» Records contained in a dataset
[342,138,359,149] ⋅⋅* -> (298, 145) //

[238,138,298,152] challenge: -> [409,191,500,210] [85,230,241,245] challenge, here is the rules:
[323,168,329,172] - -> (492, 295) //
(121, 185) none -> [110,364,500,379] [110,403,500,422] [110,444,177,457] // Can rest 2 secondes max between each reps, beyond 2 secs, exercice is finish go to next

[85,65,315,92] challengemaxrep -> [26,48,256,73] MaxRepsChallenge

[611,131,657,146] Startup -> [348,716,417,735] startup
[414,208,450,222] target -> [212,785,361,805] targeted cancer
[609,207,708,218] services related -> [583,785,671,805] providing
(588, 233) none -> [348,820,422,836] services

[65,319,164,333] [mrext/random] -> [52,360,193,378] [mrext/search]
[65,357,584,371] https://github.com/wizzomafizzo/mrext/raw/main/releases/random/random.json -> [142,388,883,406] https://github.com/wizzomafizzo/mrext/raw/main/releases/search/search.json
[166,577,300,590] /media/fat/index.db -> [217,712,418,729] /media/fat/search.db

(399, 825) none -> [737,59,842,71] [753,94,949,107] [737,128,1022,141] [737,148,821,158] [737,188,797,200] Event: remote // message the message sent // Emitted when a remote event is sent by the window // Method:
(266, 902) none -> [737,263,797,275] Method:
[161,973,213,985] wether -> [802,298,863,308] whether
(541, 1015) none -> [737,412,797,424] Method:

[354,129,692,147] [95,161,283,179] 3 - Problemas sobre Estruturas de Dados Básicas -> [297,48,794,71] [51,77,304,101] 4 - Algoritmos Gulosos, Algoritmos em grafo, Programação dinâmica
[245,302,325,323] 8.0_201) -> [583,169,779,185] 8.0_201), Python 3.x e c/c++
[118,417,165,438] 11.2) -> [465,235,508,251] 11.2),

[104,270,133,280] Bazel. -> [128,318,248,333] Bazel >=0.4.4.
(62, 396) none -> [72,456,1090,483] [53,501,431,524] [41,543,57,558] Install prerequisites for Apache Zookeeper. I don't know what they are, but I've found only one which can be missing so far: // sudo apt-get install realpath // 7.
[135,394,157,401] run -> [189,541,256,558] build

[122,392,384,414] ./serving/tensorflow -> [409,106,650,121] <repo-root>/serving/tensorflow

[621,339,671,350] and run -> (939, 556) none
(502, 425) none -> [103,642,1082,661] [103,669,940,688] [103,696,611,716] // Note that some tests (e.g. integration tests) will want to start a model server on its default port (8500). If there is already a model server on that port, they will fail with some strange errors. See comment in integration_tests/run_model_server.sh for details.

» What you should do
Extract exactly the leading lines of the data, stopping at and including the line with "(541, 1015) none".

» Exercise result
[342,138,359,149] ⋅⋅* -> (298, 145) //

[238,138,298,152] challenge: -> [409,191,500,210] [85,230,241,245] challenge, here is the rules:
[323,168,329,172] - -> (492, 295) //
(121, 185) none -> [110,364,500,379] [110,403,500,422] [110,444,177,457] // Can rest 2 secondes max between each reps, beyond 2 secs, exercice is finish go to next

[85,65,315,92] challengemaxrep -> [26,48,256,73] MaxRepsChallenge

[611,131,657,146] Startup -> [348,716,417,735] startup
[414,208,450,222] target -> [212,785,361,805] targeted cancer
[609,207,708,218] services related -> [583,785,671,805] providing
(588, 233) none -> [348,820,422,836] services

[65,319,164,333] [mrext/random] -> [52,360,193,378] [mrext/search]
[65,357,584,371] https://github.com/wizzomafizzo/mrext/raw/main/releases/random/random.json -> [142,388,883,406] https://github.com/wizzomafizzo/mrext/raw/main/releases/search/search.json
[166,577,300,590] /media/fat/index.db -> [217,712,418,729] /media/fat/search.db

(399, 825) none -> [737,59,842,71] [753,94,949,107] [737,128,1022,141] [737,148,821,158] [737,188,797,200] Event: remote // message the message sent // Emitted when a remote event is sent by the window // Method:
(266, 902) none -> [737,263,797,275] Method:
[161,973,213,985] wether -> [802,298,863,308] whether
(541, 1015) none -> [737,412,797,424] Method:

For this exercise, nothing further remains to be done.